**EXERCISE DESCRIPTION**
Among the records below, find the lines that contain "liens" and copy each of them.
Segment Start: SUPPLIED RECORDS
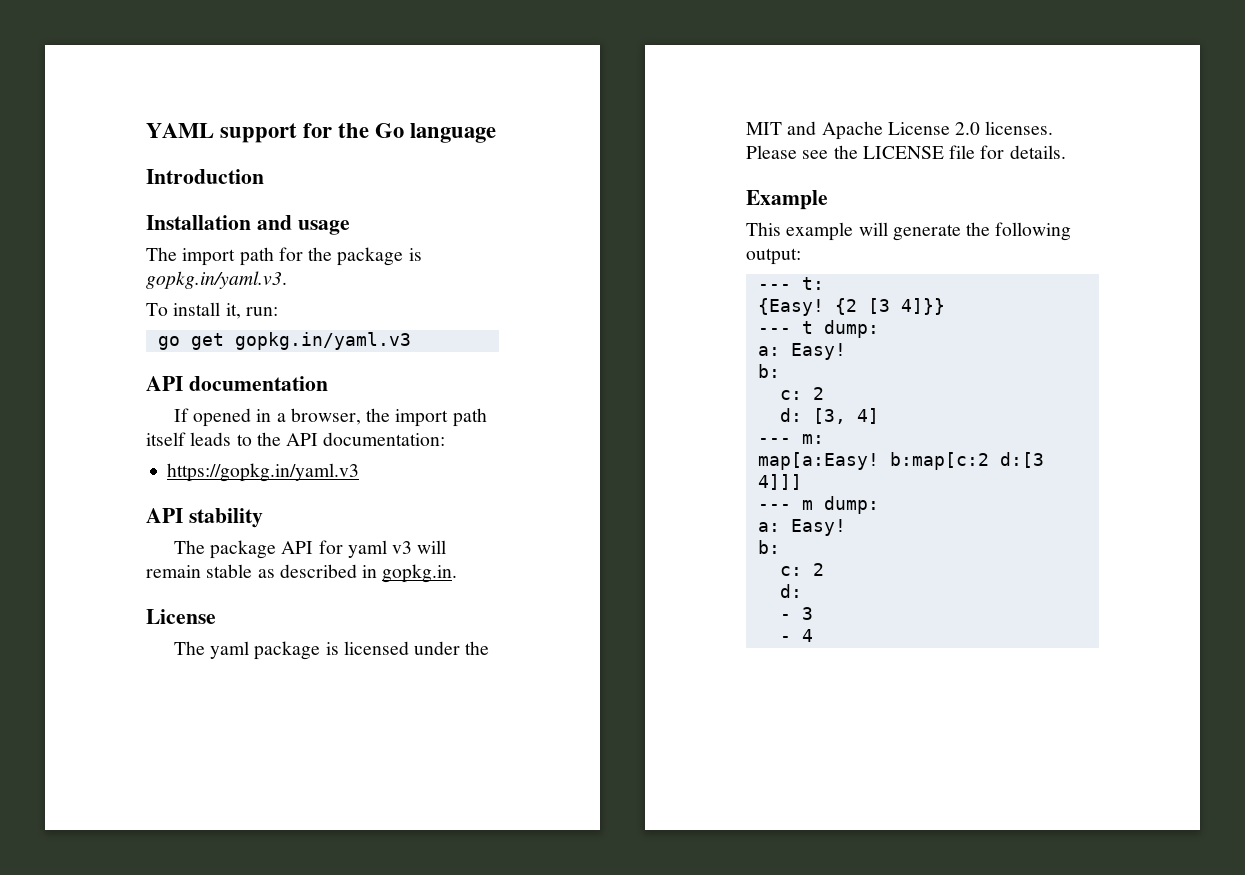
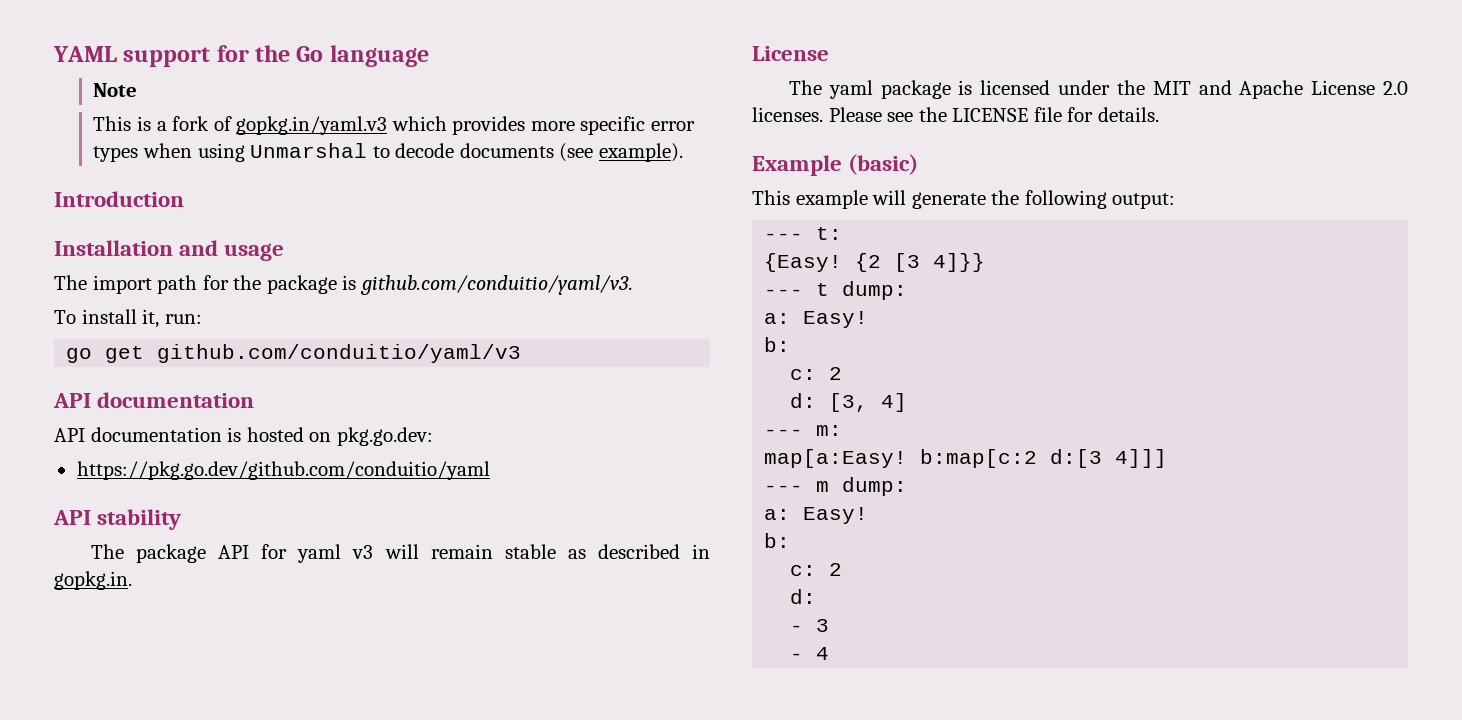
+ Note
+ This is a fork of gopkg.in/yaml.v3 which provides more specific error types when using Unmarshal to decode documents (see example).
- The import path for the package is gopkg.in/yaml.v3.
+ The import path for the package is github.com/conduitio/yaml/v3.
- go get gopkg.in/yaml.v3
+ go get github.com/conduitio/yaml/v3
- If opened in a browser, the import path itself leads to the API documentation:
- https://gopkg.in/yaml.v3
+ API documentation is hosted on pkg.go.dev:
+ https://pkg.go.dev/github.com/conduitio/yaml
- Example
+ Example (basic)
Segment End: SUPPLIED RECORDS
Segment Start: SUPPLIED RECORDS
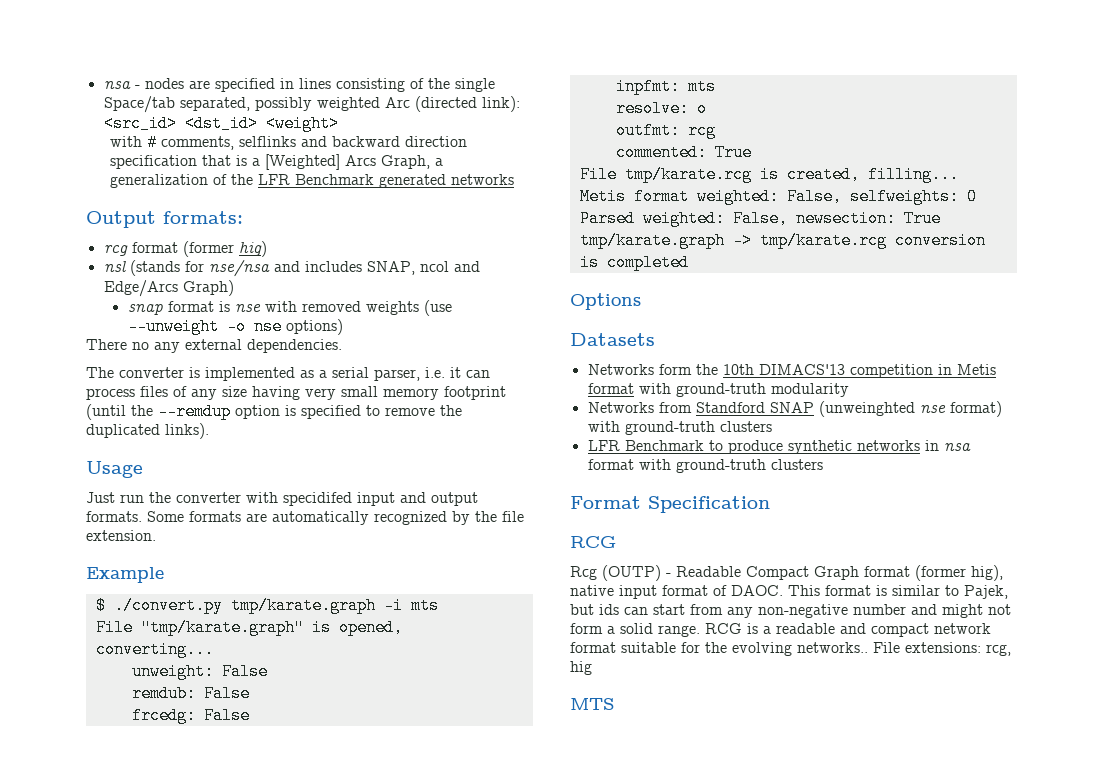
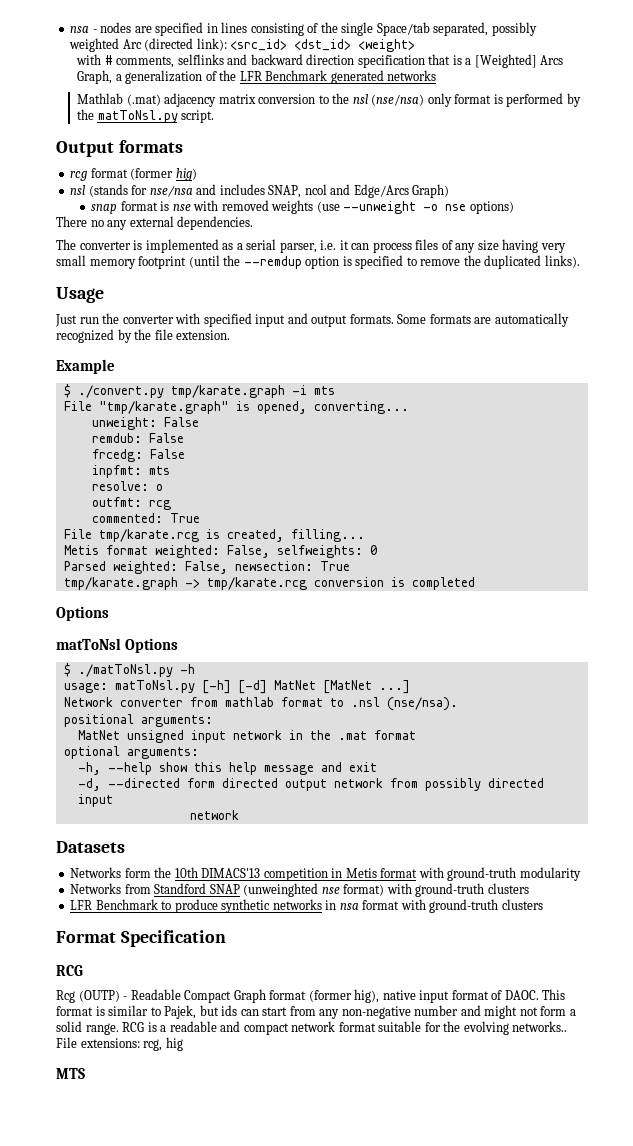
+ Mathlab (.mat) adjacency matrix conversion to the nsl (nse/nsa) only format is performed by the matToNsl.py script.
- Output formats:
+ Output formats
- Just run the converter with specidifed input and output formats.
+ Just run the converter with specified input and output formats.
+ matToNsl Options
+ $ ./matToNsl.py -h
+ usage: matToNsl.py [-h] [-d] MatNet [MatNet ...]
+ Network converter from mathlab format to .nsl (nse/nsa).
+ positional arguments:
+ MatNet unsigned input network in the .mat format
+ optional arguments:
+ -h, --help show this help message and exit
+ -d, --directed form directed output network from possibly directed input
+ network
Segment End: SUPPLIED RECORDS
Segment Start: SUPPLIED RECORDS
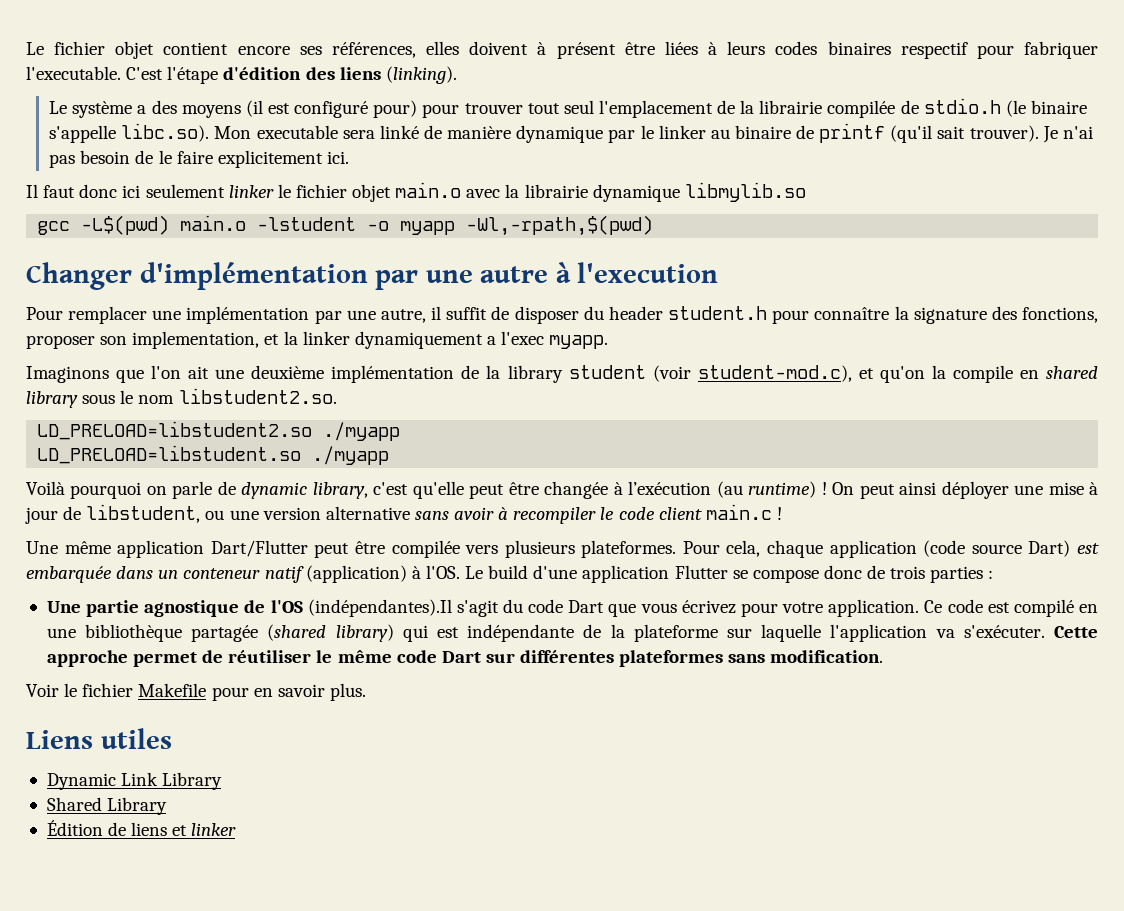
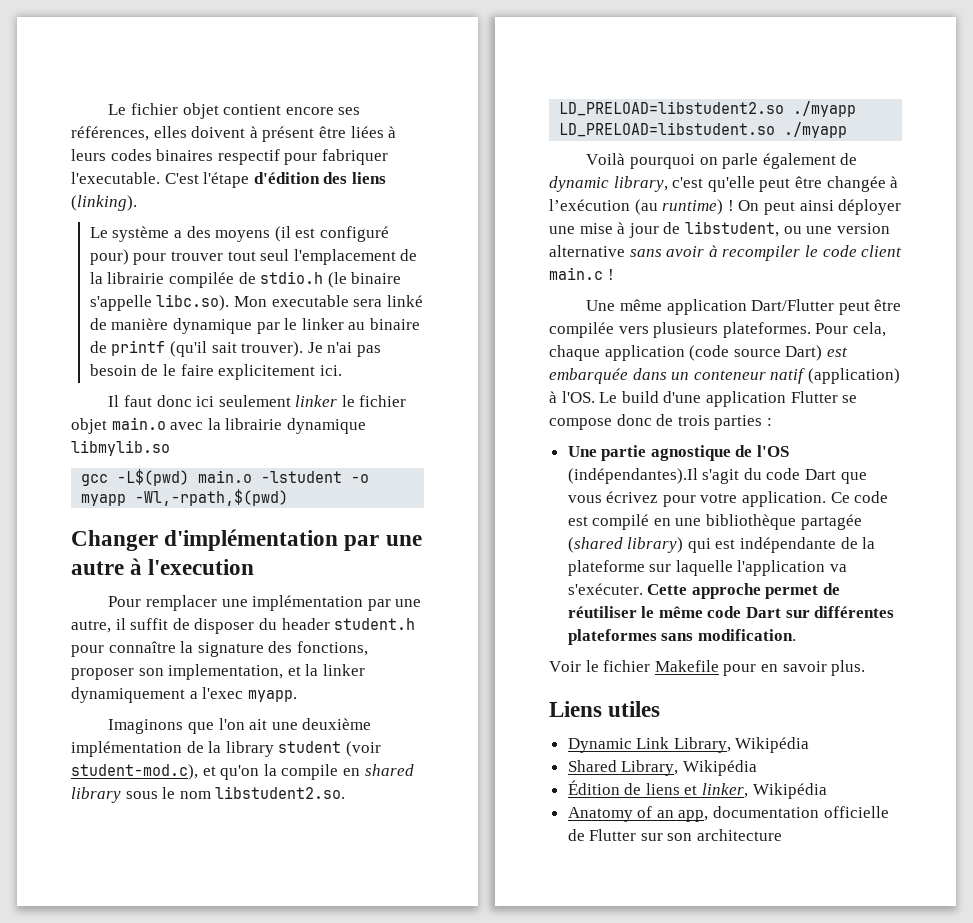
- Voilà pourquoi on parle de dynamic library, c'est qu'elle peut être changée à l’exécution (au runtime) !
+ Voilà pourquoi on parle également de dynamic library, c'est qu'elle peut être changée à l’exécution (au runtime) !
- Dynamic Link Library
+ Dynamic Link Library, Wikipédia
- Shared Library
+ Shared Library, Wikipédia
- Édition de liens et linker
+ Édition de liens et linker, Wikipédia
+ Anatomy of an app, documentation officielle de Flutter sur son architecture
Segment End: SUPPLIED RECORDS
**OUTPUT OF THE EXERCISE**
- Édition de liens et linker
+ Édition de liens et linker, Wikipédia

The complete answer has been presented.